%%

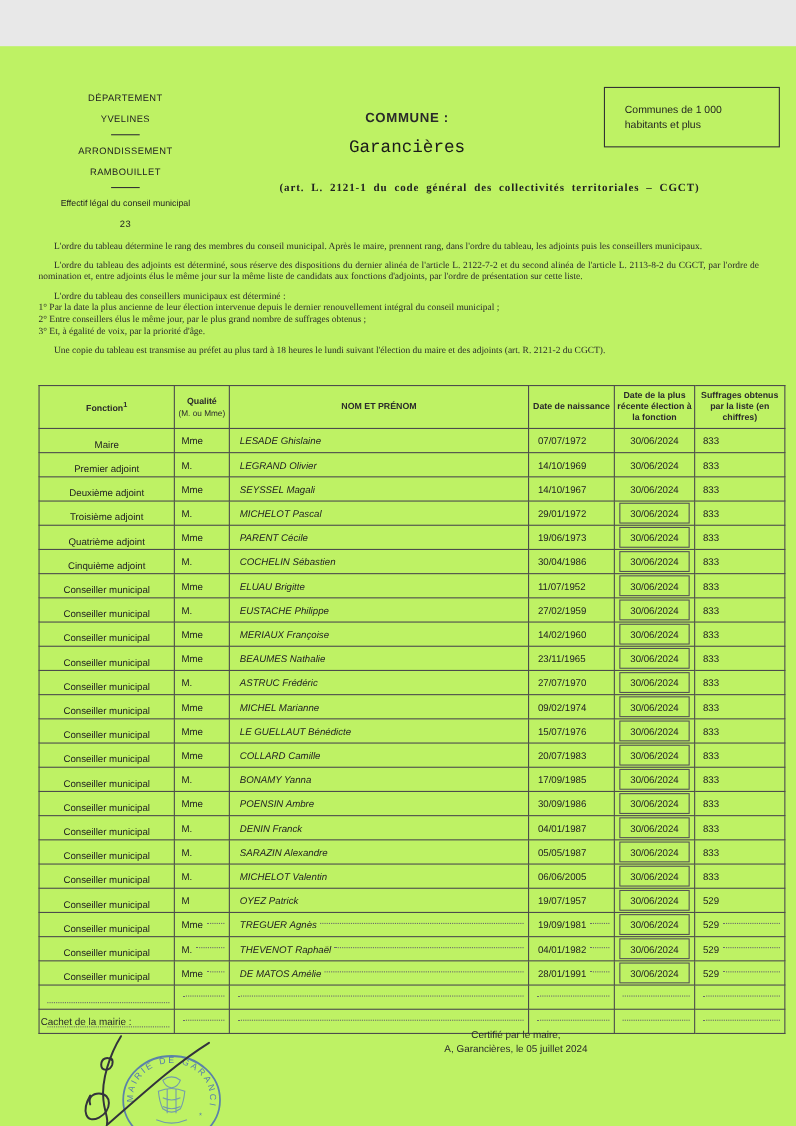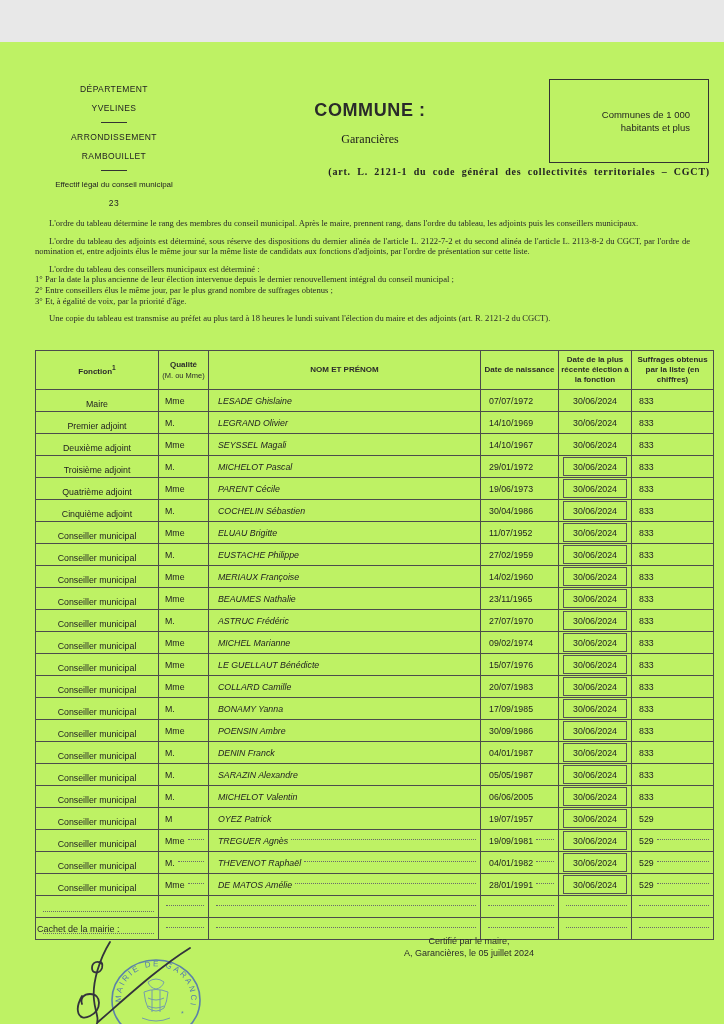--- a/index.html
+++ b/index.html
@@ -6,31 +6,31 @@
   .page{position:relative;width:724px;height:1024px;background:#bef264;
         font-family:"Liberation Sans",sans-serif;color:#1f1f1f;overflow:hidden;margin-top:42px;}
 
   
   .head-left{position:absolute;top:42px;left:48px;width:132px;text-align:center;
              font-size:8.5px;letter-spacing:.4px;color:#222;}
   .head-left .hl{margin:0 0 9px 0;}
   .head-left .rule{width:26px;border-top:1px solid #333;margin:0 auto 9px auto;}
   .head-left .effectif{font-size:8px;letter-spacing:0;margin-bottom:9px;}
   .head-center{position:absolute;top:58px;left:238px;width:264px;text-align:center;}
-  .commune-label{font-size:18px;font-weight:bold;letter-spacing:.6px;color:#2a2a2a;}
-  .commune-name{font-family:Liberation Serif, serif;font-size:12px;margin-top:11px;color:#1a1a1a;}
-  .pop-box{position:absolute;top:37px;left:549px;width:160px;height:84px;border:1px solid #333;
-           display:flex;align-items:center;justify-content:center;text-align:right;
+  .commune-label{font-size:12px;font-weight:bold;letter-spacing:.6px;color:#2a2a2a;}
+  .commune-name{font-family:Liberation Mono, monospace;font-size:16px;margin-top:11px;color:#1a1a1a;}
+  .pop-box{position:absolute;top:37px;left:549px;width:160px;height:55px;border:1px solid #333;
+           display:flex;align-items:center;justify-content:center;text-align:left;
            font-size:9.5px;line-height:13px;padding:2px 18px;box-sizing:border-box;}
 
   
   .title-wrap{position:absolute;top:118px;left:180px;width:530px;text-align:center;}
   .doc-title{font-size:22px;font-weight:bold;letter-spacing:1.8px;color:#161616;}
   .doc-subtitle{font-family:"Liberation Serif",serif;font-size:10px;font-weight:bold;
-                letter-spacing:.8px;word-spacing:3px;margin-top:6px;color:#222;text-align:right;}
+                letter-spacing:.8px;word-spacing:3px;margin-top:6px;color:#222;}
 
   
   .paras{position:absolute;top:176px;left:35px;width:655px;
          font-family:"Liberation Serif",serif;font-size:8.6px;line-height:10.6px;
          color:#2a2a2a;text-align:justify;}
   .paras p{margin:0 0 7px 0;text-indent:14px;white-space:pre-line;}
 
   
   table.council{position:absolute;top:308px;left:35px;border-collapse:collapse;
                 table-layout:fixed;width:678px;font-size:8.8px;color:#222;}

%%

ACTIVITY: Copy out every line of the data where the word "width" occurs.

OUTPUT OF THE EXERCISE:
   .page{position:relative;width:724px;height:1024px;background:#bef264;
   .head-left{position:absolute;top:42px;left:48px;width:132px;text-align:center;
   .head-left .rule{width:26px;border-top:1px solid #333;margin:0 auto 9px auto;}
   .head-center{position:absolute;top:58px;left:238px;width:264px;text-align:center;}
-  .pop-box{position:absolute;top:37px;left:549px;width:160px;height:84px;border:1px solid #333;
+  .pop-box{position:absolute;top:37px;left:549px;width:160px;height:55px;border:1px solid #333;
   .title-wrap{position:absolute;top:118px;left:180px;width:530px;text-align:center;}
   .paras{position:absolute;top:176px;left:35px;width:655px;
                 table-layout:fixed;width:678px;font-size:8.8px;color:#222;}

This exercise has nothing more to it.